Combining fianlimab with cemiplimab and chemotherapy for advanced lung cancer treatment
A Randomized, Double-Blind Phase 2/3 Study of Fianlimab (Anti-LAG-3 Antibody), Cemiplimab (Anti-PD-1 Antibody), and Chemotherapy Versus Cemiplimab and Chemotherapy in First-Line Treatment of Patients With Advanced Non-Small Cell Lung Cancer (NSCLC) Irrespective of PD-L1 Expression Levels
This study tests if adding a new drug called fianlimab to cemiplimab and chemotherapy can help adults with advanced lung cancer feel better compared to just using cemiplimab and chemotherapy alone.
Quick facts
| Phase | Phase2; Phase3 |
|---|---|
| Study type | Interventional |
| Enrollment | 950 (estimated) |
| Ages | 18 Years and up |
| Sex | All |
| Sponsor | Regeneron Pharmaceuticals Industry-sponsored |
| Drugs / interventions | chemotherapy, radiation, prednisone, fianlimab, cemiplimab |
| Locations | 77 sites (Tucson, Arizona and 76 other locations) |
| Trial ID | NCT05800015 on ClinicalTrials.gov |
What this trial studies
This study investigates the effectiveness of an investigational drug called fianlimab in combination with cemiplimab and chemotherapy for treating adult patients with advanced non-small cell lung cancer (NSCLC).

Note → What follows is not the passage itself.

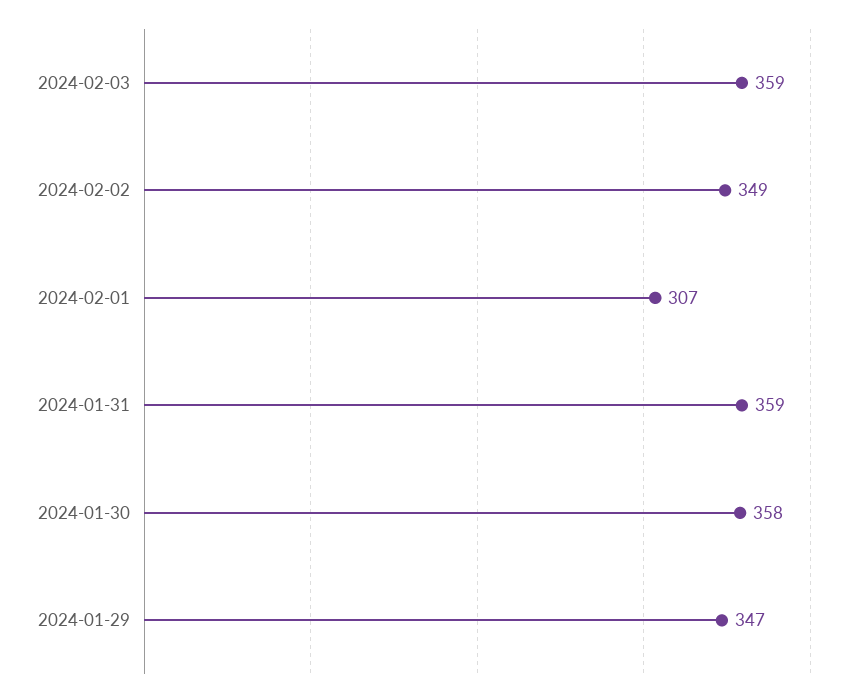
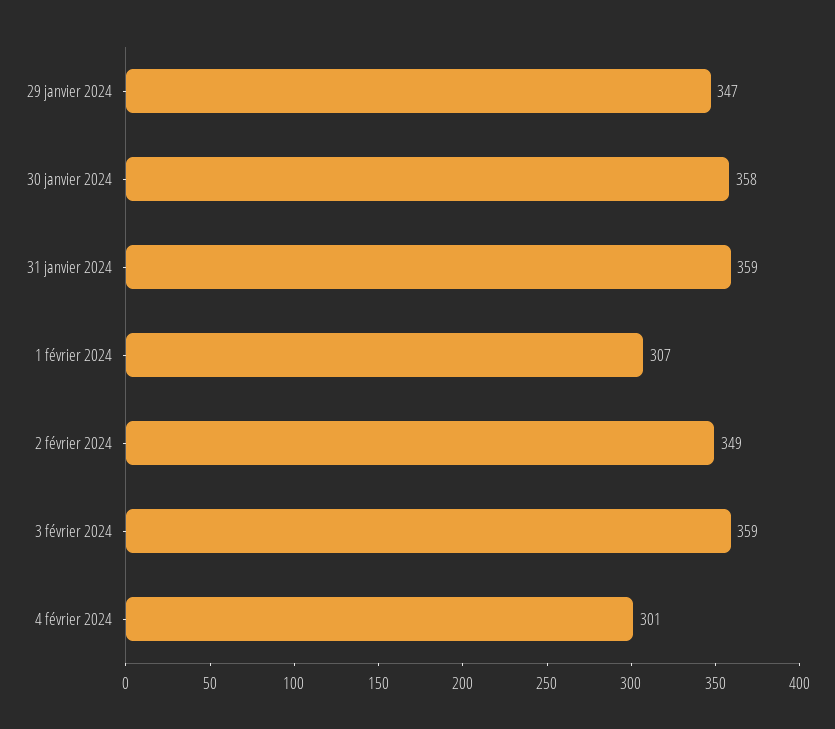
4 février 2024: none -> 301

The trial compares this combination to cemiplimab and chemotherapy alone. Researchers will also assess side effects, drug levels in the blood, and the body's immune response to the study drugs. The study aims to provide insights into the potential benefits of this new treatment approach for patients with advanced NSCLC.
Who should consider this trial
Good fit: Ideal candidates are adults with advanced non-small cell lung cancer who have not received prior systemic treatment.
Not a fit: Patients with early-stage lung cancer or those who have previously undergone systemic treatment for NSCLC may not benefit from this study.
Why it matters
Potential benefit: If successful, this treatment could offer a new effective option for patients with advanced non-small cell lung cancer.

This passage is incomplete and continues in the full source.